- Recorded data
--- START ---
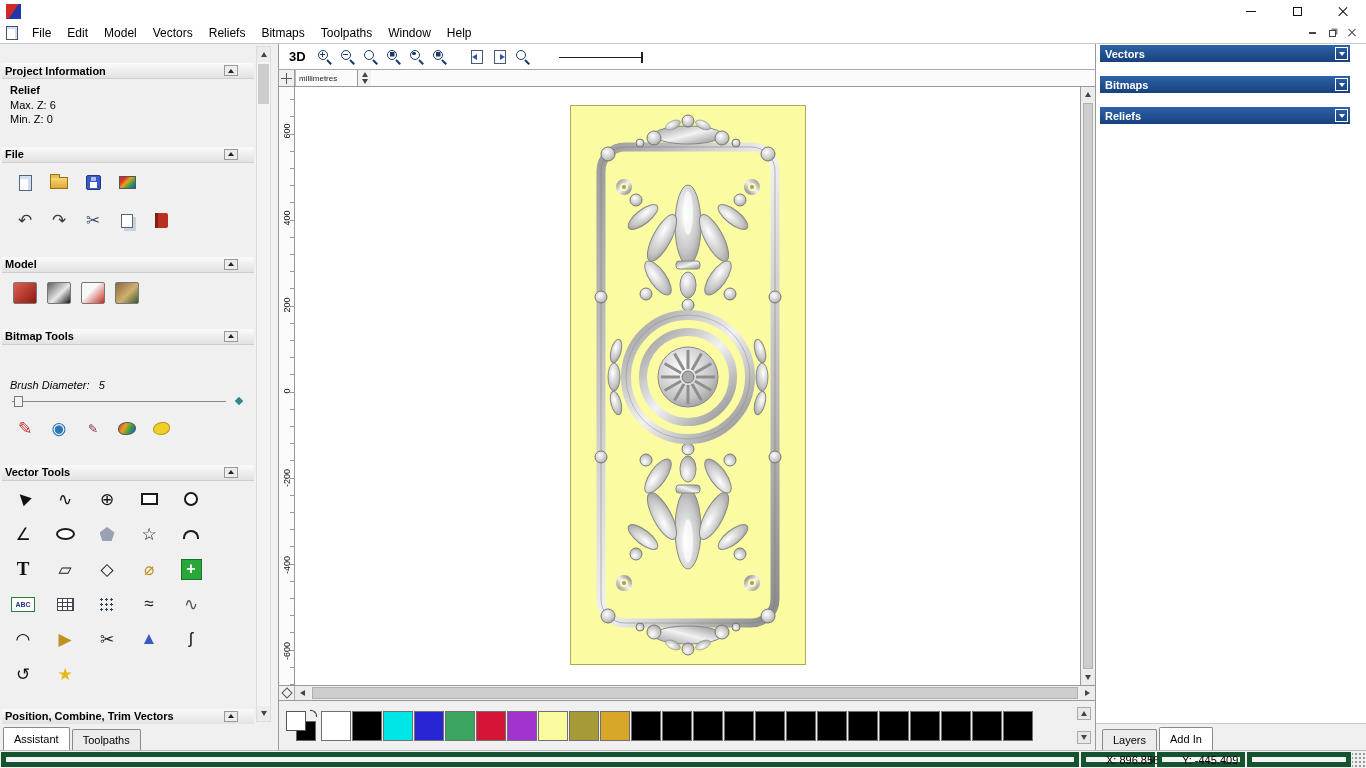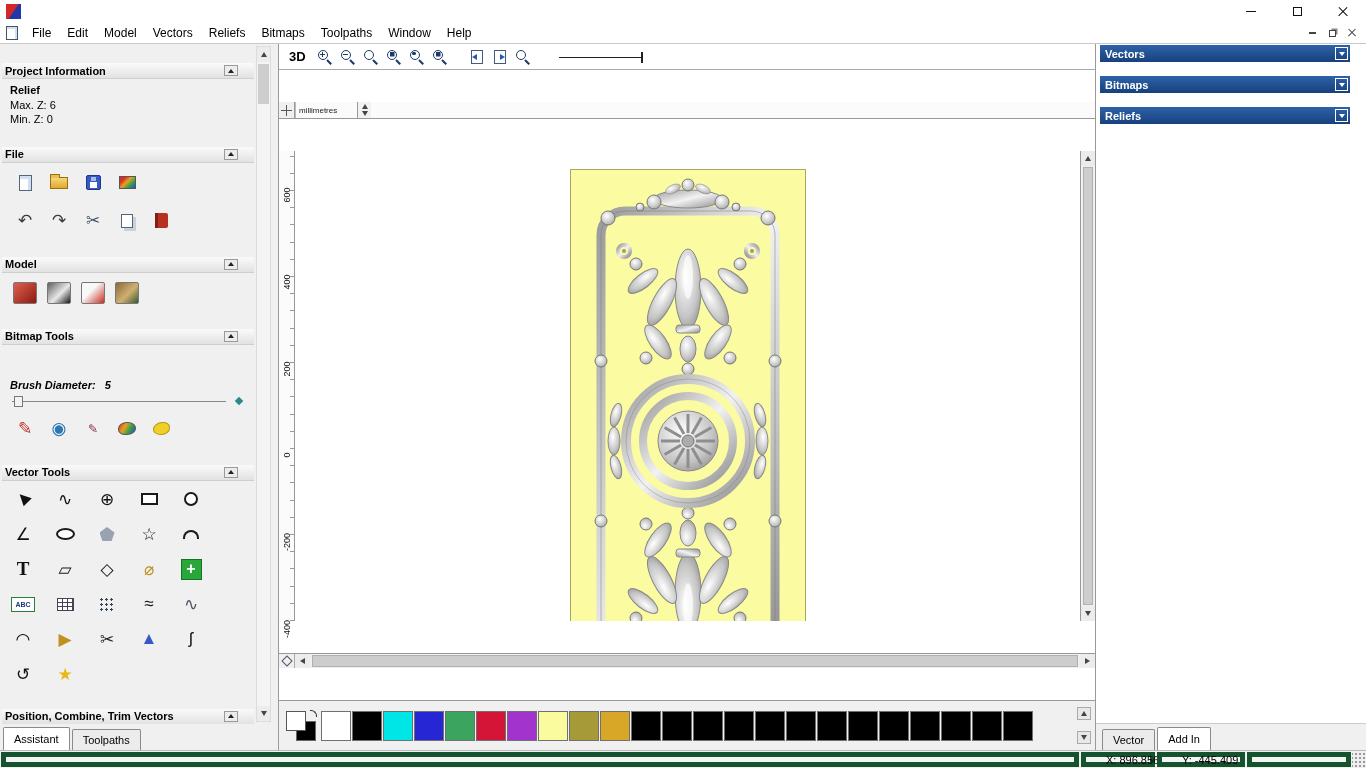--- a/index.html
+++ b/index.html
@@ -40,21 +40,21 @@
   .lp-body { position:absolute; left:0; top:0; right:22px; bottom:26px; overflow:hidden; padding-top:2px; }
   .sec-h { position:relative; height:16px; margin:17px 2px 1px 2px; font-weight:bold; font-size:11px; padding-left:3px; background:linear-gradient(#fafafa,#e2e2e2); border-bottom:1px solid #cfcfcf; display:flex; align-items:center; }
   .rollup { position:absolute; right:16px; top:2px; width:14px; height:11px; border:1px solid #9a9a9a; background:#ececec; display:flex; align-items:center; justify-content:center; }
   .rollup::after { content:""; width:0; height:0; border-left:3px solid transparent; border-right:3px solid transparent; border-bottom:4px solid #222; }
   .pi { display:grid; grid-template-columns:104px 1fr; font-size:11px; line-height:14.5px; padding:3px 0 3px 10px; }
   .icons { display:flex; padding:5px 0 5px 8px; }
   .ic { width:34px; height:28px; display:flex; align-items:center; justify-content:center; font-size:17px; }
   .vrow { display:flex; padding:3px 0 3px 6px; }
   .vic { width:34px; height:29px; display:flex; align-items:center; justify-content:center; font-size:17px; color:#1a1a1a; margin-right:8px; }
   .prow.clip { height:11px; overflow:hidden; }
-  .brush-line { font-style:italic; font-weight:bold; font-size:11px; padding:5px 0 2px 10px;margin-top:29px; }
+  .brush-line { font-style:italic; font-weight:normal; font-size:11px; padding:5px 0 2px 10px;margin-top:29px; }
   .slider { position:relative; height:13px; margin:2px 14px 2px 12px; }
   .slider::before { content:""; position:absolute; left:0; right:16px; top:6px; height:1px; background:#888; }
   .slider-thumb { position:absolute; left:2px; top:1px; width:9px; height:11px; background:#f2f2f2; border:1px solid #777; }
   .slider-dot { position:absolute; right:0; top:3px; width:6px; height:6px; background:#2a8a8a; transform:rotate(45deg); }
 
   
   .i-page { width:13px; height:16px; background:#fff; border:1px solid #567; box-shadow:inset -3px 3px 0 #cfe0f5; }
   .i-folder { position:relative; width:18px; height:12px; background:linear-gradient(#f6d878,#dfa830); border:1px solid #9a7010; }
   .i-folder::before { content:""; position:absolute; top:-4px; left:-1px; width:8px; height:3px; background:#e8c050; border:1px solid #9a7010; border-bottom:none; }
   .i-disk { position:relative; width:15px; height:15px; background:#3858c8; border:1px solid #203880; border-radius:2px; }
@@ -82,21 +82,21 @@
   
   .lp-scrollbar { position:absolute; right:7px; top:2px; bottom:28px; width:15px; background:#f4f4f4; border:1px solid #dcdcdc; }
   .sb-btn { height:15px; display:flex; align-items:center; justify-content:center; background:#ececec; }
   .lp-thumb { position:absolute; top:17px; left:1px; right:1px; height:40px; background:#cdcdcd; }
   .lp-scrollbar .sb-btn.bottom { position:absolute; bottom:0; left:0; right:0; }
   .lp-tabs { position:absolute; left:0; right:0; bottom:0; height:26px; background:#f0f0f0; display:flex; align-items:flex-end; padding-left:3px; }
   .tab { height:21px; display:flex; align-items:center; padding:0 10px; font-size:11px; background:#ececec; border:1px solid #8a8a8a; border-bottom:none; margin-right:2px; border-radius:2px 2px 0 0; }
   .tab.active { background:#fff; height:23px; }
 
   
-  .center-col { flex:1; display:flex; flex-direction:column; border-left:1px solid #999; min-width:0;gap:32px; }
+  .center-col { flex:1; display:flex; flex-direction:column; border-left:1px solid #999; min-width:0; }
   .toolbar { height:26px; display:flex; align-items:center; padding-left:8px; background:#fff; border-bottom:1px solid #aaa; }
   .tb-3d { font-weight:bold; font-size:13px; padding:0 8px 0 2px; }
   .tb-group { display:flex; margin-right:14px; }
   .tbi { width:23px; height:20px; display:flex; align-items:center; justify-content:center; }
   .mag { position:relative; width:16px; height:16px; }
   .mag::before { content:""; position:absolute; left:1px; top:1px; width:8px; height:8px; border:1.6px solid #1c3a66; border-radius:50%; }
   .mag::after { content:""; position:absolute; left:10px; top:10px; width:6px; height:2px; background:#1c3a66; transform:rotate(45deg); transform-origin:0 50%; }
   .mag-plus { background:linear-gradient(#1c3a66,#1c3a66) 4.9px 3.2px/1.4px 5px no-repeat,linear-gradient(#1c3a66,#1c3a66) 3.1px 5px/5px 1.4px no-repeat; }
   .mag-minus { background:linear-gradient(#1c3a66,#1c3a66) 3.1px 5px/5px 1.4px no-repeat; }
   .mag-box { background:linear-gradient(#1c3a66,#1c3a66) 3.5px 3.5px/4.5px 4.5px no-repeat; }
@@ -762,21 +762,21 @@
           <span class="tri-down"></span>
         </span>
     </div>
     <div class="rp-header">
       <span>Reliefs</span>
       <span class="rp-drop">
           <span class="tri-down"></span>
         </span>
     </div>
     <div class="rp-bottom">
-      <div class="tab">Vector</div>
+      <div class="tab">Layers</div>
       <div class="tab active">Add In</div>
     </div>
   </div>
 </div>
 
 <div class="statusbar">
   <div class="sb-cell sb-main"></div>
   <div class="sb-cell sb-x">X: 896.856</div>
   <div class="sb-cell sb-y">Y: -445.409</div>
   <div class="sb-cell sb-end"></div>

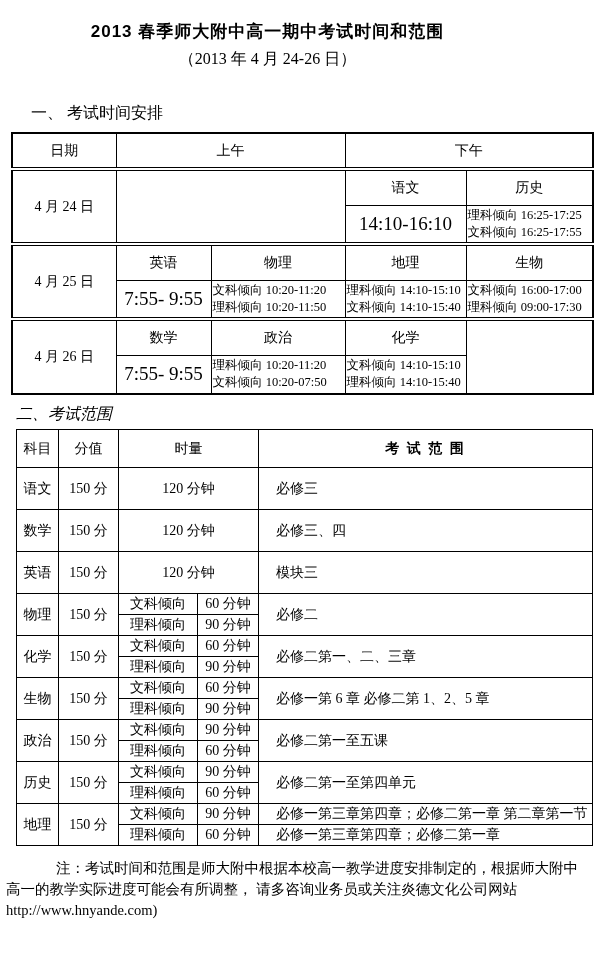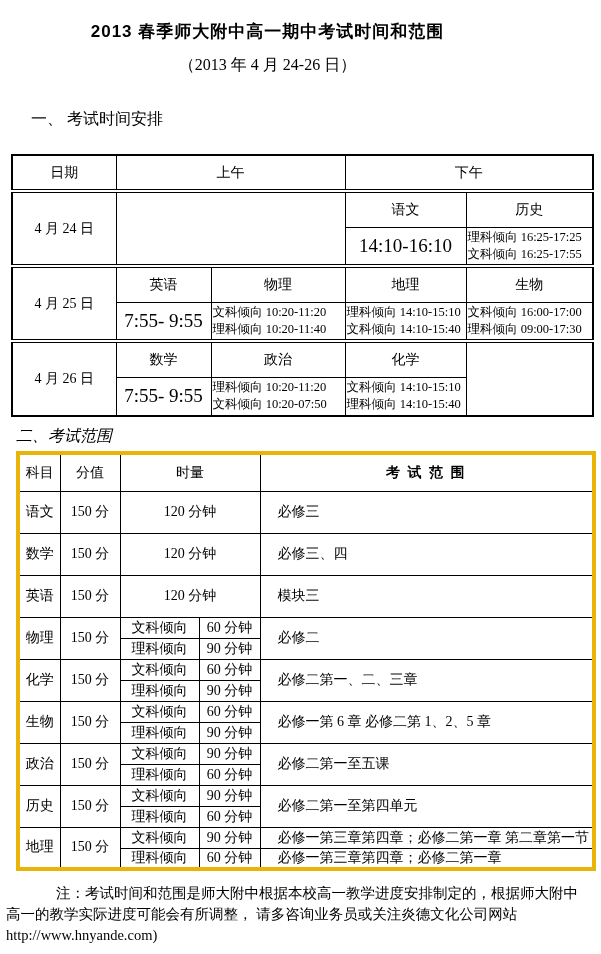--- a/index.html
+++ b/index.html
@@ -3,41 +3,41 @@
 <meta charset="utf-8">
 <style>
   html, body { margin: 0; padding: 0; background: #ffffff; color: #000000; }
   body { width: 601px; font-family: "Liberation Serif", "DejaVu Serif", serif; }
   .page { width: 532px; min-height: 954px; box-sizing: border-box; padding: 20px 8px 10px 11px; }
 
   .doc-title {
     margin: 0; text-align: center; font-size: 17px; font-weight: bold;
     font-family: "Liberation Sans", "DejaVu Sans", sans-serif; letter-spacing: 1px;
   }
-  .doc-subtitle { margin-top: 12px; text-align: center; font-size: 16px; }
-
-  .section-heading { font-size: 16px; margin: 33px 0 24px 20px; }
+  .doc-subtitle { margin-top: 6px; text-align: center; font-size: 16px; }
+
+  .section-heading { font-size: 16px; margin: 33px 0 8px 20px; }
   .section-heading.second { margin: 9px 0 4px 5px; font-style: italic; }
 
   table { border-collapse: collapse; table-layout: fixed; }
   td { border: 1px solid #000; text-align: center; vertical-align: middle;
        font-size: 14px; padding: 0; overflow: hidden; }
 
   
   .t1 { width: 581px; border: 2px solid #000; }
   .t1 tr.dbl > td { border-top: 4px double #000; }
   .t1 .h-hdr  { height: 36px; }
   .t1 .h-lbl  { height: 36px; }
   .t1 .h-time { height: 39px; }
   .t1 .time-single { font-size: 19px; }
   .t1 .time-pair { font-size: 12.5px; text-align: left; padding: 0 12px 0 1px;
                    white-space: nowrap; line-height: 17px; }
 
   
-  .t2 { width: 576px; margin-left: 5px; border: 4px solid #eab308; }
+  .t2 { width: 576px; margin-left: 5px; border: 1px solid #eab308; }
   .t2 .h-hdr { height: 38px; }
   .t2 .h-row { height: 42px; }
   .t2 .h-sub { height: 21px; }
   .t2 .range { text-align: left; padding-left: 17px; white-space: nowrap; }
   .t2 .range-hdr { letter-spacing: 2px; font-weight: bold; }
 
   .note { margin: 12px 0 0 -5px; width: 597px; font-size: 14.5px; line-height: 21px; }
   .note .indent { text-indent: 50px; }
 </style>
 </head>
@@ -83,21 +83,21 @@
         <td rowspan="2">4 月 25 日</td>
         <td>英语</td>
         <td>物理</td>
         <td>地理</td>
         <td>生物</td>
       </tr>
       <tr class="h-time">
         <td class="time-single">7:55- 9:55</td>
         <td class="time-pair">
           <div>文科倾向 10:20-11:20</div>
-          <div>理科倾向 10:20-11:40</div>
+          <div>理科倾向 10:20-11:50</div>
         </td>
         <td class="time-pair">
           <div>理科倾向 14:10-15:10</div>
           <div>文科倾向 14:10-15:40</div>
         </td>
         <td class="time-pair">
           <div>文科倾向 16:00-17:00</div>
           <div>理科倾向 09:00-17:30</div>
         </td>
       </tr>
--- END ---
- Task
What lines of the data contain the string "section"? List them.

- Solved exercise
-  .section-heading { font-size: 16px; margin: 33px 0 24px 20px; }
+  .section-heading { font-size: 16px; margin: 33px 0 8px 20px; }
   .section-heading.second { margin: 9px 0 4px 5px; font-style: italic; }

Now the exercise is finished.